As Martin notes, referring to Reagan’s dismantling of PATCO, the former air traffic controller union in the 1980’s:
While capital had won decisively over labor by the time of the PATCO action, it failed to notice that a new challenger had arisen to take labor’s place as its primary competitor. This force was the uniquely talented individual, without whom business could not operate. The difference between labor and talent is that labor has skills that are largely interchangeable, while talent has unique training and experience and is indispensable.
Beginning in the mid-1970s, talent asserted its rights to both a bigger slice of the economic pie and more control over its joint activities. Whether CEOs, investment managers, actors, musicians, artists, or athletes, talent no longer treated capital with the utmost deference and respect — but rather increasingly went toe to toe with capital with tactics such as strikes and aggressive gain-sharing structures.
Old-fashioned labor organizers might find irony in the Houston Texans players, who have an average annual salary of $3 million, threatening to walk out of their workplace.

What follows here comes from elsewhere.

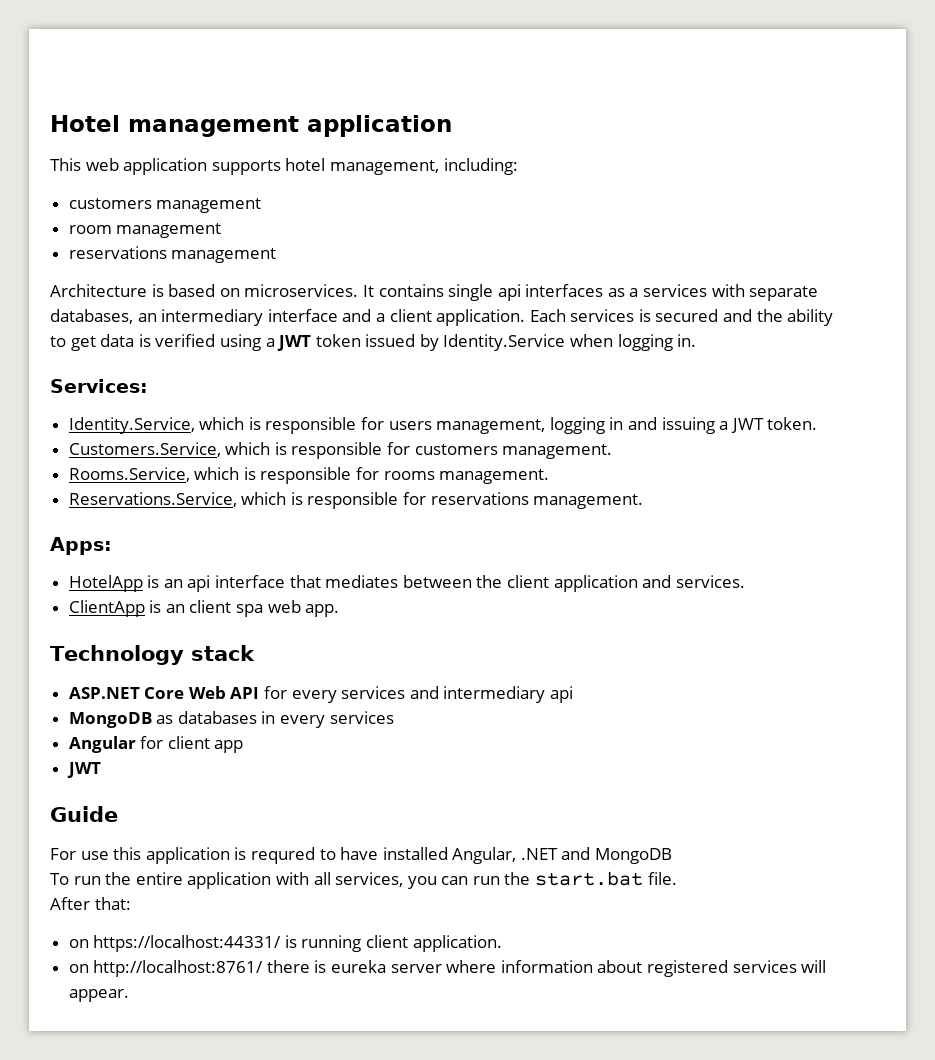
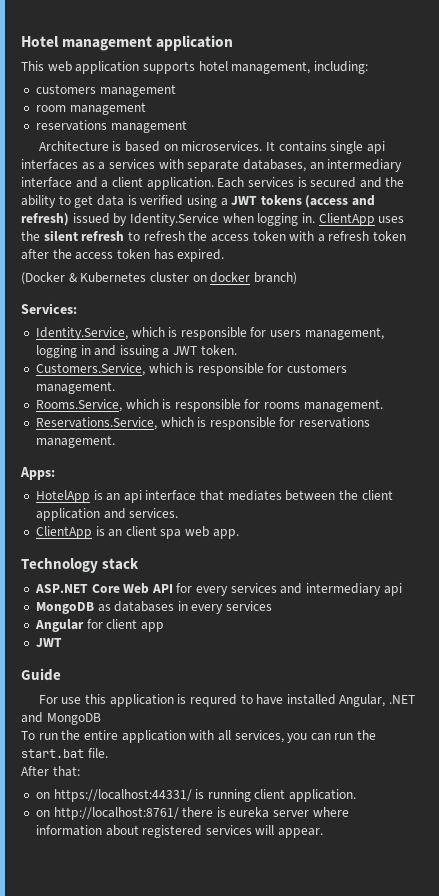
[315,334,361,347] token -> [260,195,376,208] [21,213,69,226] tokens (access and refresh)
(697, 340) none -> [318,213,405,226] [21,230,407,242] [21,249,225,262] [21,272,297,285] ClientApp uses the silent refresh to refresh the access token with a refresh token after the access token has expired. // (Docker & Kubernetes cluster on docker branch)

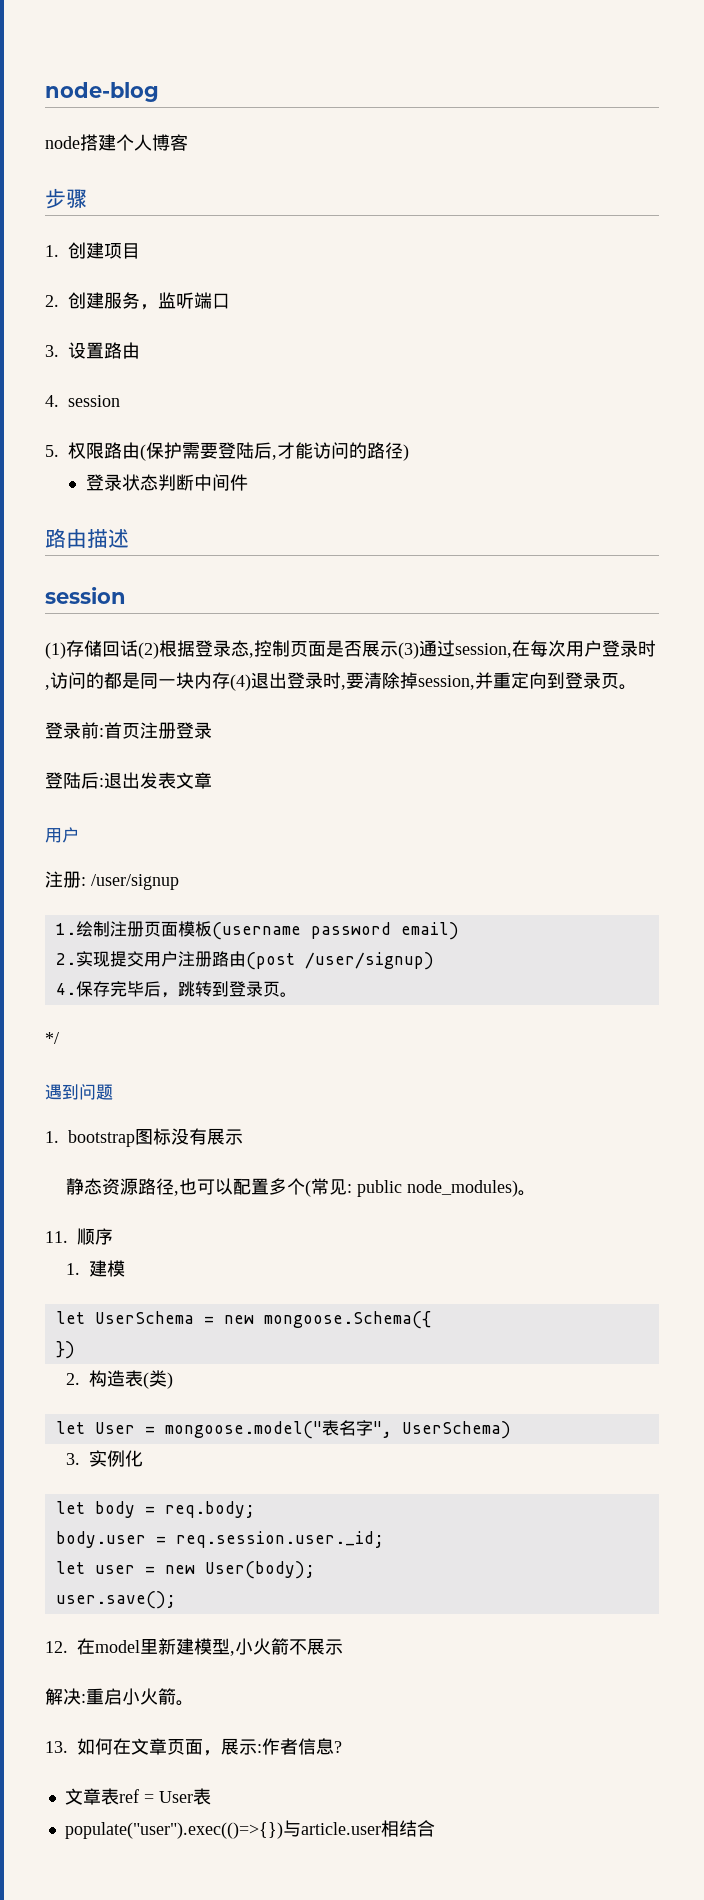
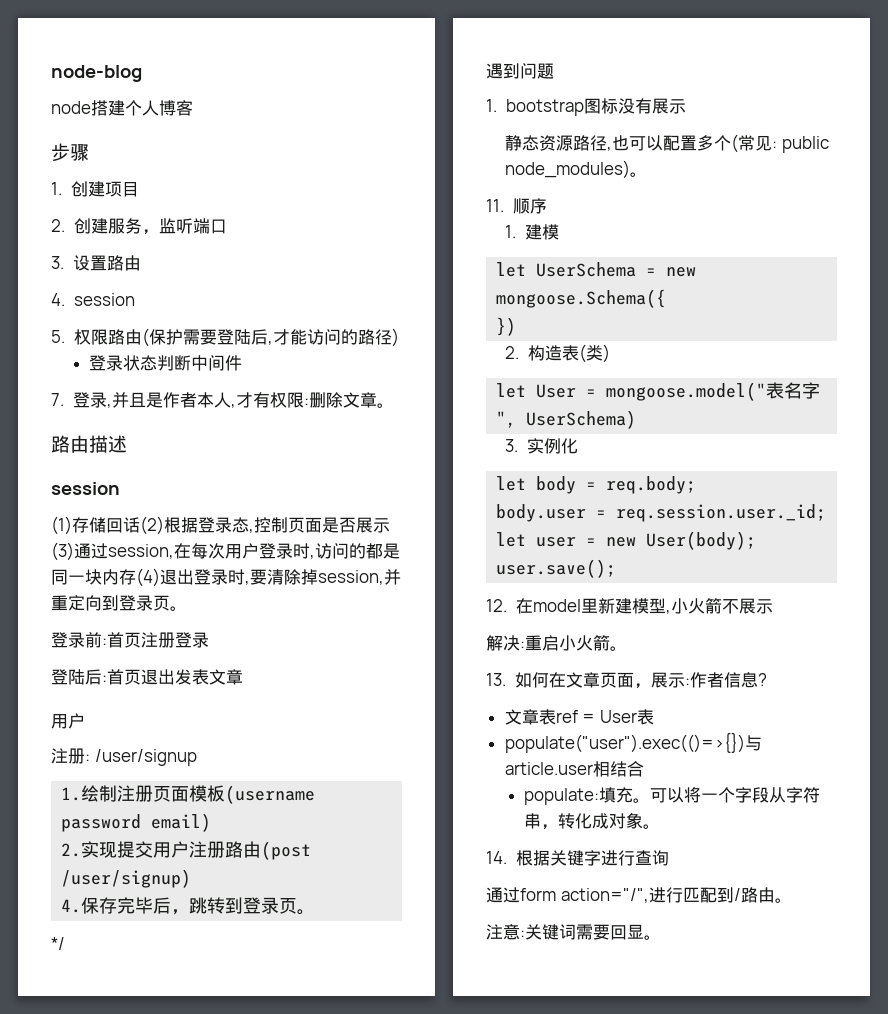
(248, 482) none -> [51,392,394,408] // 7.登录,并且是作者本人,才有权限:删除文章。
(104, 782) none -> [107,669,141,685] 首页
(435, 1828) none -> [524,787,821,805] [524,812,661,830] [486,850,669,866] [486,887,792,903] [486,924,661,940] // populate:填充。可以将一个字段从字符串，转化成对象。 // 14.根据关键字进行查询 // 通过form action="/",进行匹配到/路由。 // 注意:关键词需要回显。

In Martin’s view, the NFL owners are not managing a labor crisis but a talent crisis, which is a very different thing. Moreover, Martin notes, the person who is supposed to represent the owners (i.e., capital) in this crisis is himself a part of the talent class:
I am looking forward to seeing Goodell navigate this crisis. His job as NFL commissioner is to work on behalf of his 32 capitalist owners to keep the player talent in line. But he has much more in common with the players than he does with the owners: He is an extremely highly paid member of the talent class, having reportedly earned $212 million in salary since 2006. As with all modern managerial talent, he gets paid by capital to suppress talent (and labor while he is at it). I wonder if he understands the irony, and how he will navigate the tricky battle lines between his capitalist bosses and his fellow travelers in the talent class.
The three-part model of economic value creation is spot-on, and one sees it in places like Silicon Valley, Hollywood and the leading academic institutions especially. In the Valley, rock star programmers can make millions of dollars a year as freelancers, much as the best cinematographers and screenwriters can in Hollywood. You can find the same phenomenon at places like MIT and Stanford, where top faculty talent make multiple-times what their faculty labor colleagues are paid.
In the future, with the rise of the gig economy, we can expect to see the reward differences between talent and labor expand. AI, after all, threatens labor much more than talent. As machines replace labor across wide sectors of the economy, talent will be the only group that will exert leverage over capital. In data science, for example, much work that is done by analysts today will be automated and coded into applications, replacing even today’s hot data science jobs with machines. The designers of those applications, however, i.e., data science talent, will be worth even more than they are today. (After all, the talent class is creating AI, not labor.)
This is the world in which we live today and which will only be more pronounced in the coming decades. The phenomenon impacts all of us to some degree, so the question we must all answer career-wise is to which of those three groups do we belong or want to belong. Our working future depends on getting that answer right.